Net worth increase: Adequacy of books: Expenditures exceeding income. - Use of the net worth method of reconstructing income is not restricted to a finding of particular inaccuracies, omissions, or defalcations in a taxpayers' books. Also, the Commissioner was not restricted from showing that disbursements made during the year were in excess of available funds at the start of the year plus those becoming available during the year.

Net worth increase: Cash hoard: Gambling activities. - An individual who independently and as a partner engaged in gambling activities was found to have $95,000, rather than $350,000, cash on hand at the beginning of 1948. In reaching its conclusion, the Tax Court considered the facts that the taxpayer claimed $45,000 of cash on hand and in banks on his financial statement, that he had an interest in a partnership bank account, and that he needed a substantial bankroll to carry on his gambling activities. *292

Net worth increase: Cash hoard: Financial statements. - In finding that the taxpayers did not have $385,000 cash in a concealed safe at the beginning of 1948, the Tax Court considered financial statements which they had given to banks, and held that the Commissioner was warranted in using the stipulated bank balances shown on the financial statements in determining cash on hand. The taxpayers' contention that they had a large cash hoard was also refuted by their borrowings, and their withdrawal of dividends from their company to pay income taxes.

Net worth increase: Cash on hand: Circumstantial evidence. - The Commissioner's finding that the taxpayer did not have an appriceiable amount of cash on hand in his safe deposit box as of January 1, 1948, was upheld by the Tax Court, which did not find the taxpayer to be a credibile witness. Circumstantial evidence which showed the improbability of a cash accumulation included the facts that the taxpayer had difficulty paying delinquent income taxes during 1936-1939, that he cashed Savings Bonds prior to their maturity during 1948, that he borrowed large sums during that year, and that his cash in the bank and at home remained relatively *293 constant throughout the year.

Net worth increase: Cash on hand: Evidence. - In sustaining, with modifications, the Commissioner's reconstruction of the taxpayers' income under the net worth method, the Tax Court found that the taxpayers' contention that they had $3,000 on hand from the liquidation of a business late in 1947 was refuted by the fact that they did not meet payments due on their note in 1948, poor payment records with stores, borrowings on life insurance, financial statements with banks, borrowings from relatives, gifts received from relatives, and nondeductible expenditures.

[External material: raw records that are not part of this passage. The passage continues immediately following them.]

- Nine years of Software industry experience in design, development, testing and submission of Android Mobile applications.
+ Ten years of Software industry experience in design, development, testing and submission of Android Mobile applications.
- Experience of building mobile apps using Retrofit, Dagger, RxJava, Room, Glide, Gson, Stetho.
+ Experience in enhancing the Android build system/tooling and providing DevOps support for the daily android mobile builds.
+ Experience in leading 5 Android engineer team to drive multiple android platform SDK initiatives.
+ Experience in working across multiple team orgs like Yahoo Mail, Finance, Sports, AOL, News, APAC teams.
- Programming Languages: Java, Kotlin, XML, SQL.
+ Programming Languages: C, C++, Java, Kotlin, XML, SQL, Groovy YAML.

Tax Court Rules: Stipulation of evidence. - A stipulation as to gambling winnings agreed to by the Commissioner was set aside by the Tax Court on the ground that there was no meeting of the minds. The Commissioner would not have entered into the stipulation if he had been aware of the actual facts.

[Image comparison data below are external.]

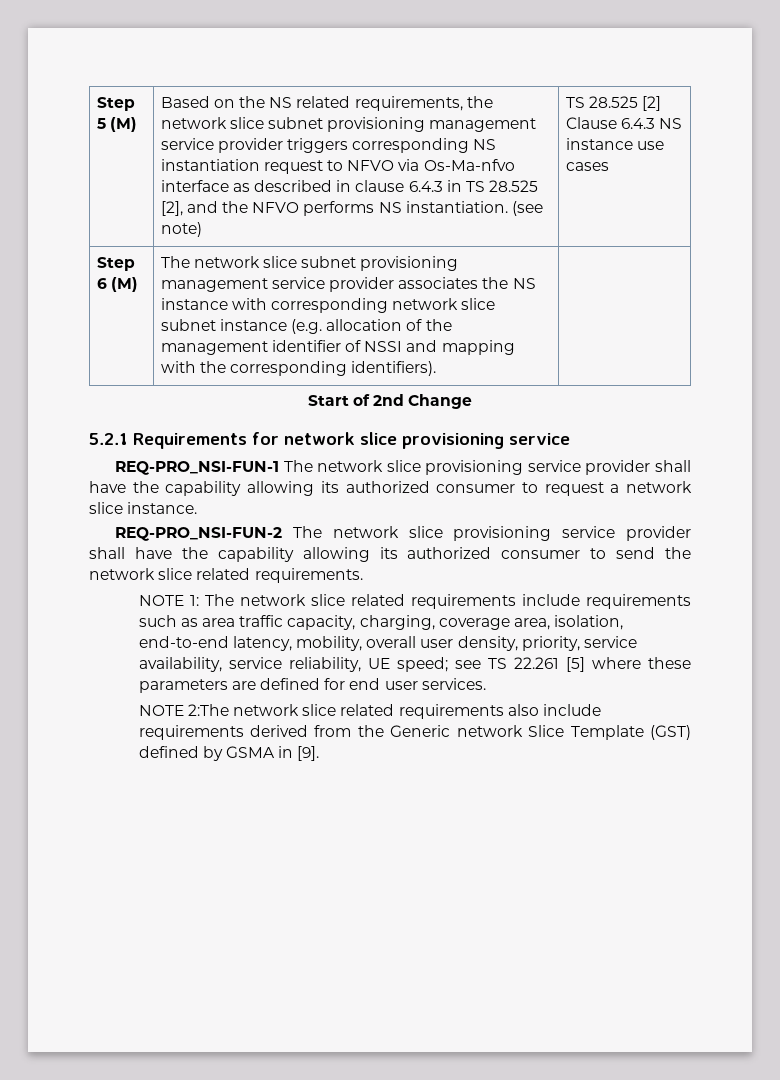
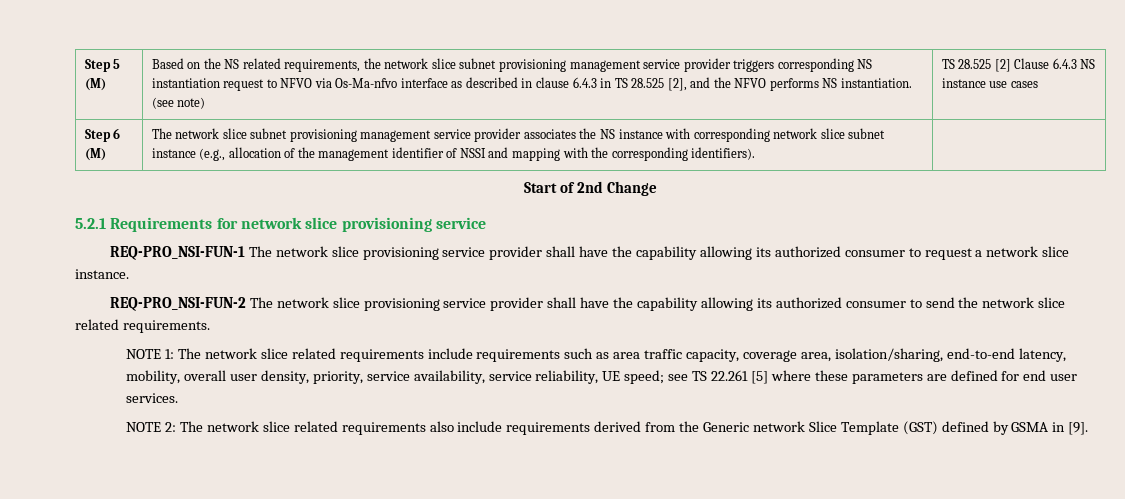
- Step 6 (M) | The network slice subnet provisioning management service provider associates the NS instance with corresponding network slice subnet instance (e.g. allocation of the management identifier of NSSI and mapping with the corresponding identifiers). |
+ Step 6 (M) | The network slice subnet provisioning management service provider associates the NS instance with corresponding network slice subnet instance (e.g., allocation of the management identifier of NSSI and mapping with the corresponding identifiers). |
- NOTE 1: The network slice related requirements include requirements such as area traffic capacity, charging, coverage area, isolation, end-to-end latency, mobility, overall user density, priority, service availability, service reliability, UE speed; see TS 22.261 [5] where these parameters are defined for end user services.
+ NOTE 1: The network slice related requirements include requirements such as area traffic capacity, coverage area, isolation/sharing, end-to-end latency, mobility, overall user density, priority, service availability, service reliability, UE speed; see TS 22.261 [5] where these parameters are defined for end user services.
- NOTE 2:The network slice related requirements also include requirements derived from the Generic network Slice Template (GST) defined by GSMA in [9].
+ NOTE 2: The network slice related requirements also include requirements derived from the Generic network Slice Template (GST) defined by GSMA in [9].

Fraud: Understatement of income: Burden of proof. - In upholding the Commissioner's determination that understatements of income were fraudulent, the Tax Court remarked that the Commissioner cannot meet the burden of proof on the basis of the taxpayers' failure to prove error in the Commissioner's determination. *294 However, fraud penalties were upheld where the evidence showed that the taxpayers consistently substantially understated their income from gambling enterprises, failed to cooperate during investigations of their tax liability, filed amended returns of admittedly unreported income after the investigation started, failed to keep records of business receipts, particularly gambling winnings, and employed unusual accounting techinques.

Joint returns: Fraud penalty: Wife's liability. - Wives who signed joint returns filed by their husbands, who were shown to have intended to evade income taxes, were jointly and severally liable for additions to tax for fraud. The wives resided with their husbands throughout the taxable year and elected to file joint returns.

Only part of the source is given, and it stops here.